I honestly don't remember how I came across this book, but it is dystopian and set in Ireland, so I thought it might be a good read. It starts off with a two parents and their ten year old son, all of whom are addicted to technology - like so many other families today - off on a holiday to rural Ireland. Then KABOOM - somebody drops and bomb - and all of a sudden technology doesn't work. None of it. No cars, no electronics, not even the electrical grid.
Luckily for them, the house they are holidaying at in BFE Ireland has a wood cook stove and a fireplace and a whole crapload of supplies in the root cellar, and best yet, it has horses, sheep, chickens etc.
Of course these city slickers don't know crud about living off the land, except they have some experience with horses, although Sarah, the wife, is terrified of them for some unexplained reason even though she rode them for years.
Quite frankly, Sarah is the main protagonist and she's a mess. She's whiny, anxiety ridden, over-protective, and a nag. To be fair, she does grow over the course of the book but she's so darn unlikable in the beginning that I nearly gave up on this book. There are also quite a few prayers going on here, which for an agnostic like myself tended to be a little off-putting, but it wasn't so bad that I would consider this specifically Christian fiction.

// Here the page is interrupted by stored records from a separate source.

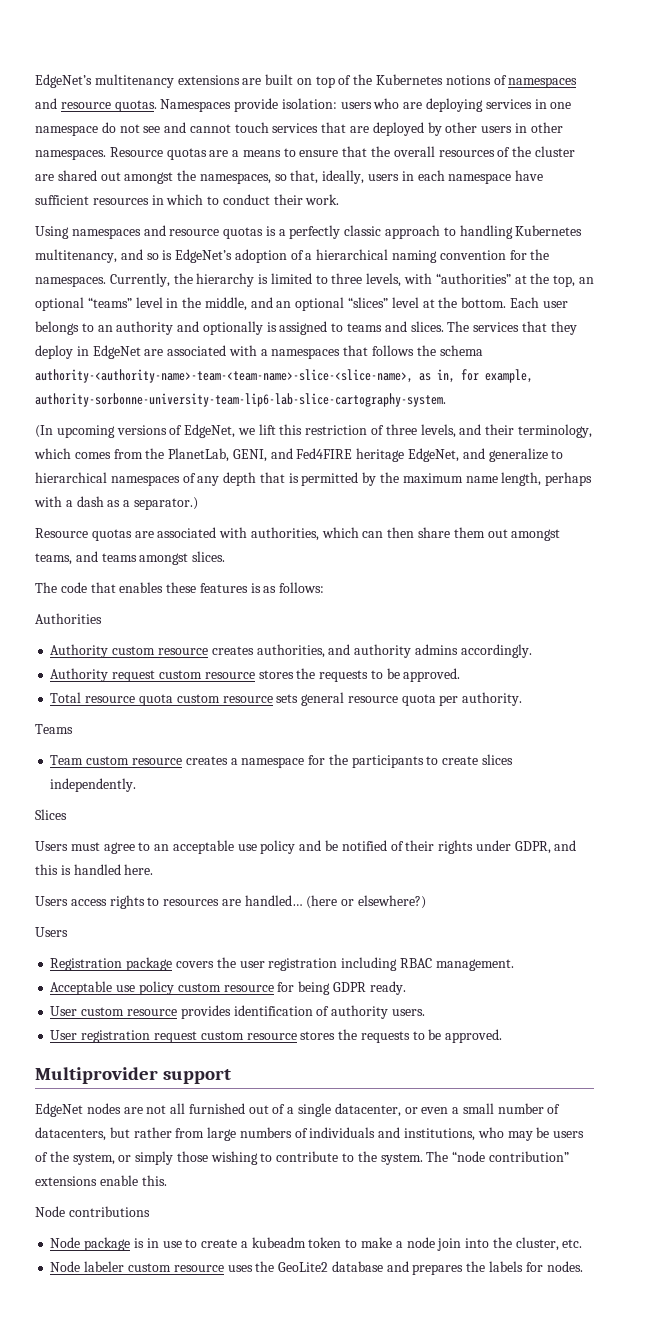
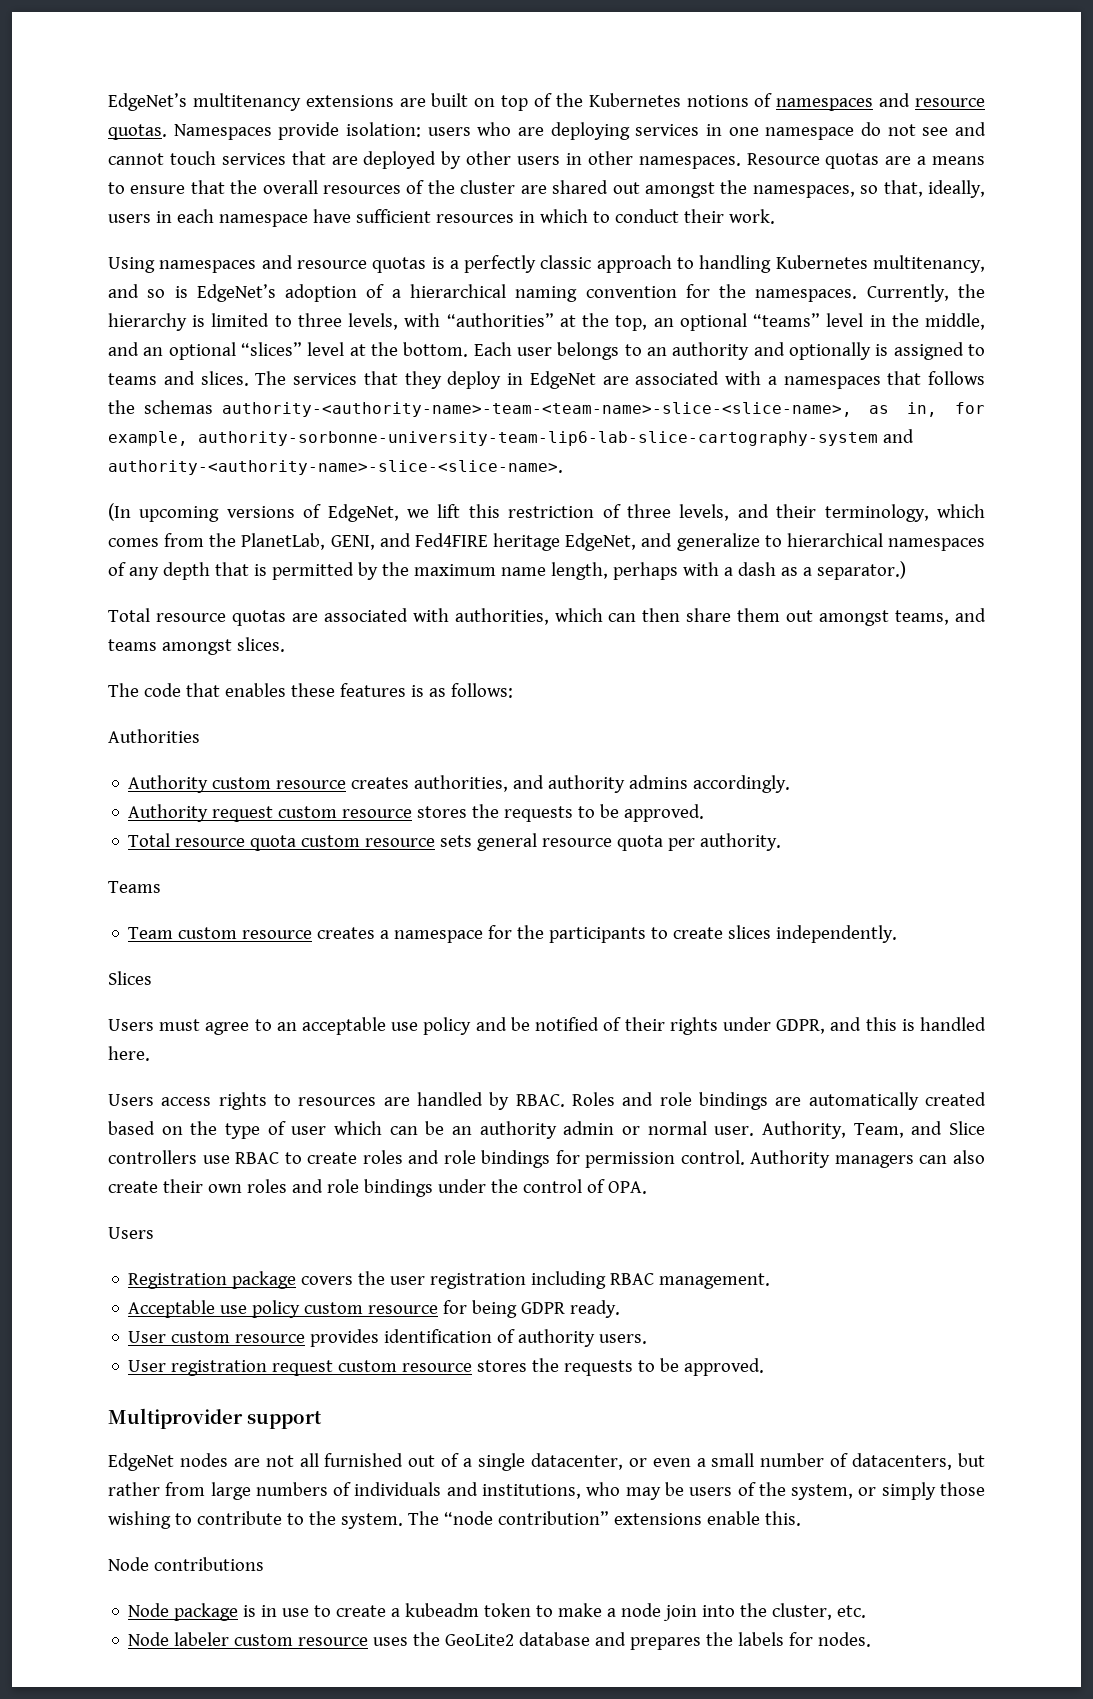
- The services that they deploy in EdgeNet are associated with a namespaces that follows the schema authority-<authority-name>-team-<team-name>-slice-<slice-name>, as in, for example, authority-sorbonne-university-team-lip6-lab-slice-cartography-system.
+ The services that they deploy in EdgeNet are associated with a namespaces that follows the schemas authority-<authority-name>-team-<team-name>-slice-<slice-name>, as in, for example, authority-sorbonne-university-team-lip6-lab-slice-cartography-system and authority-<authority-name>-slice-<slice-name>.
- Resource quotas are associated with authorities, which can then share them out amongst teams, and teams amongst slices.
+ Total resource quotas are associated with authorities, which can then share them out amongst teams, and teams amongst slices.
- Users access rights to resources are handled… (here or elsewhere?)
+ Users access rights to resources are handled by RBAC. Roles and role bindings are automatically created based on the type of user which can be an authority admin or normal user. Authority, Team, and Slice controllers use RBAC to create roles and role bindings for permission control. Authority managers can also create their own roles and role bindings under the control of OPA.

Now other than Sarah's unlikability my only real complaint about this book - and I admit it is probably extremely nit-picky of me - is that Sarah says in the book that Deirdre (a neighbor) taught her to knit the wool from the sheep. That's all well and good, but first, they never shear the sheep to get the wool, and second, you don't just knit the wool straight from the sheep. It has to be spun into yarn first. Okay, that rant is over.
In the end, it was actually a decent story, and I do see that it is a trilogy. Will I read the remaining books in the series? Probably not.